彼が腕を緩めると、セレスは身を起こした。
「フレド、受け止めてくれてありがとう!」
「ああ、痛いところはないか?」
「うん、大丈夫よ。ええっと、私、バスケットを・・・」
セレスはキョロキョロと辺りを見回し、フレドの上から降りようと身動ぎをする。しかし、簡単には降ろしたくないと思ったフレドは、左腕で彼女を抱きかかえたまま、右手を彼女の前に出し、人差し指を立てた。
「ん、何?」
小首を傾げるセレスの前で、彼は指を左から右へスーッと動かす。すると、フレドの背後に着地していたバスケットが音もなく浮き上がり、彼女の方向かってユラユラと飛んできた。
「―――――まさか!?フレド、魔法も使えるの?」
彼女の問いに、フレドはゆっくりと頷く。そして、バスケットはセレスの腕の中へ舞い降りた。
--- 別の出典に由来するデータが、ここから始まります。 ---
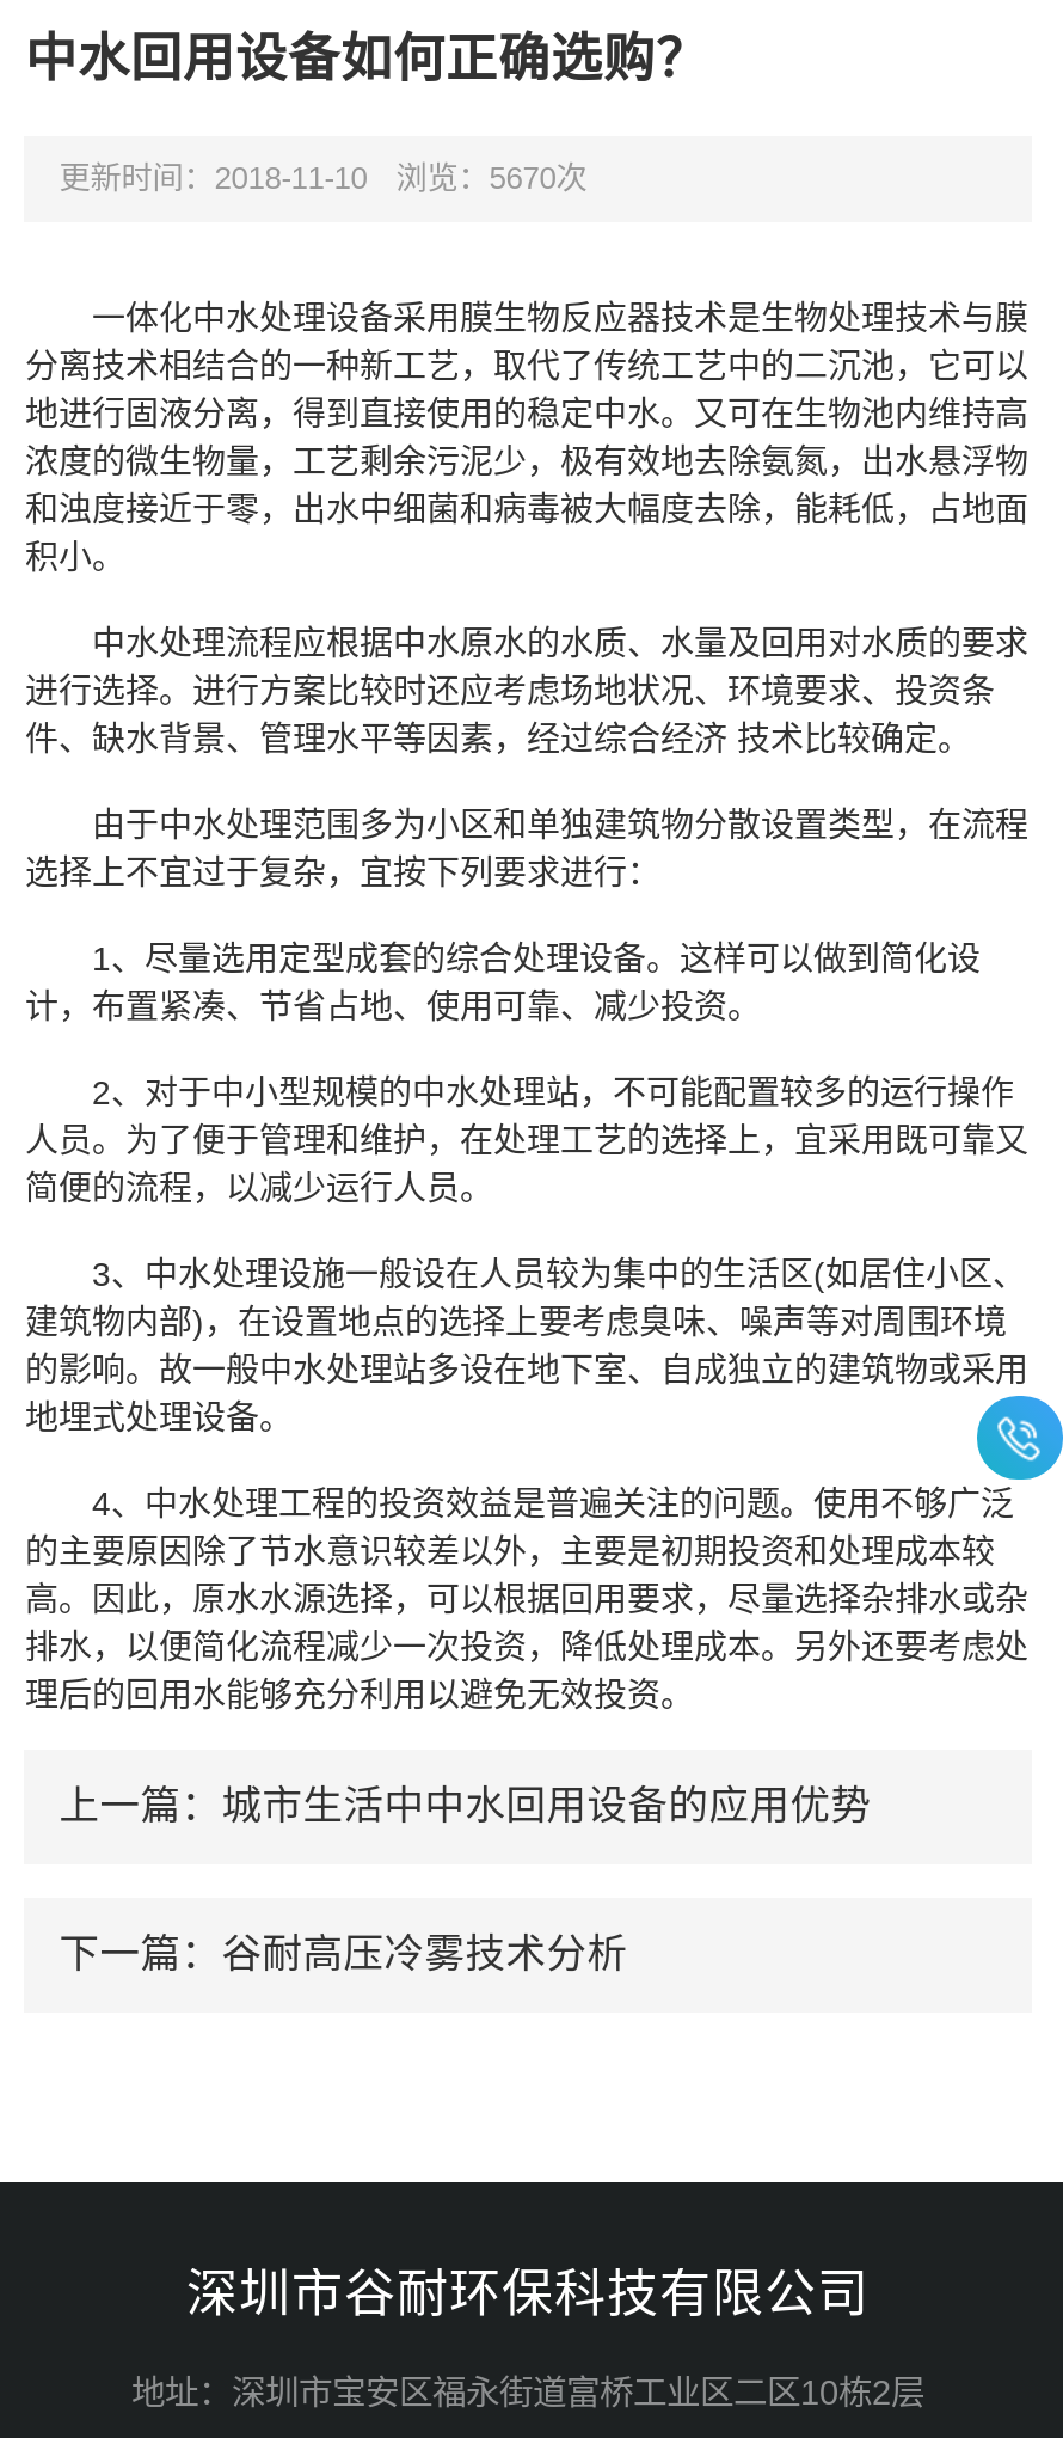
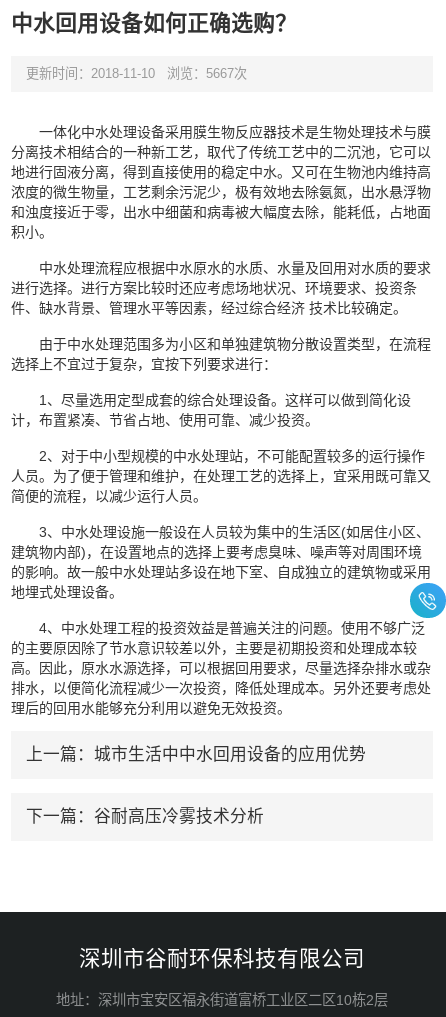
[59,160,587,196] 更新时间：2018-11-10 浏览：5670次 -> [26,66,247,81] 更新时间：2018-11-10 浏览：5667次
「凄いわね。カッコ良くて、優しくて、魔法まで使えるなんて、無敵じゃない・・・」
セレスはブツブツと小声で呟きながら、バスケットに掛けていた布を外す。
「あのね、今日は蜂蜜プディングを作って来たの!多めに持って来たから、お代わりしても大丈夫よ」
セレスが見上げると目の前にフレドの瞳があって、ドキッとする。彼の艶めくライトグレー瞳は、真っ直ぐ彼女を見ていた。
(あ、まだ膝の上に乗っていたわ・・・)
慌てて横へ移動して降りようとしたセレスをフレドが阻止する。彼はセレスの肩に頭を乗せた。
(え、ええ、どういうこと??動けないー!!)
「――――フレド、疲れているの?」
「うん、疲れている。仕事が立て込んでいて、ここのところ余り寝てない」
「いや、あなた、寝てないってどういうこと?一度、雇い主に掛け合った方がいいわよ。ええっと、顔を良く見せて頂戴!」
セレスはバスケットを横に置き、両手でフレドの頬を包み込んだ。
(あー!!目の下にまたクマが出来ているじゃない!この前、結構な量の神聖力を注いだのに!?普通の人なら半年くらいは元気なハズよ?一体、どういう仕事を押し付けられているのよ?)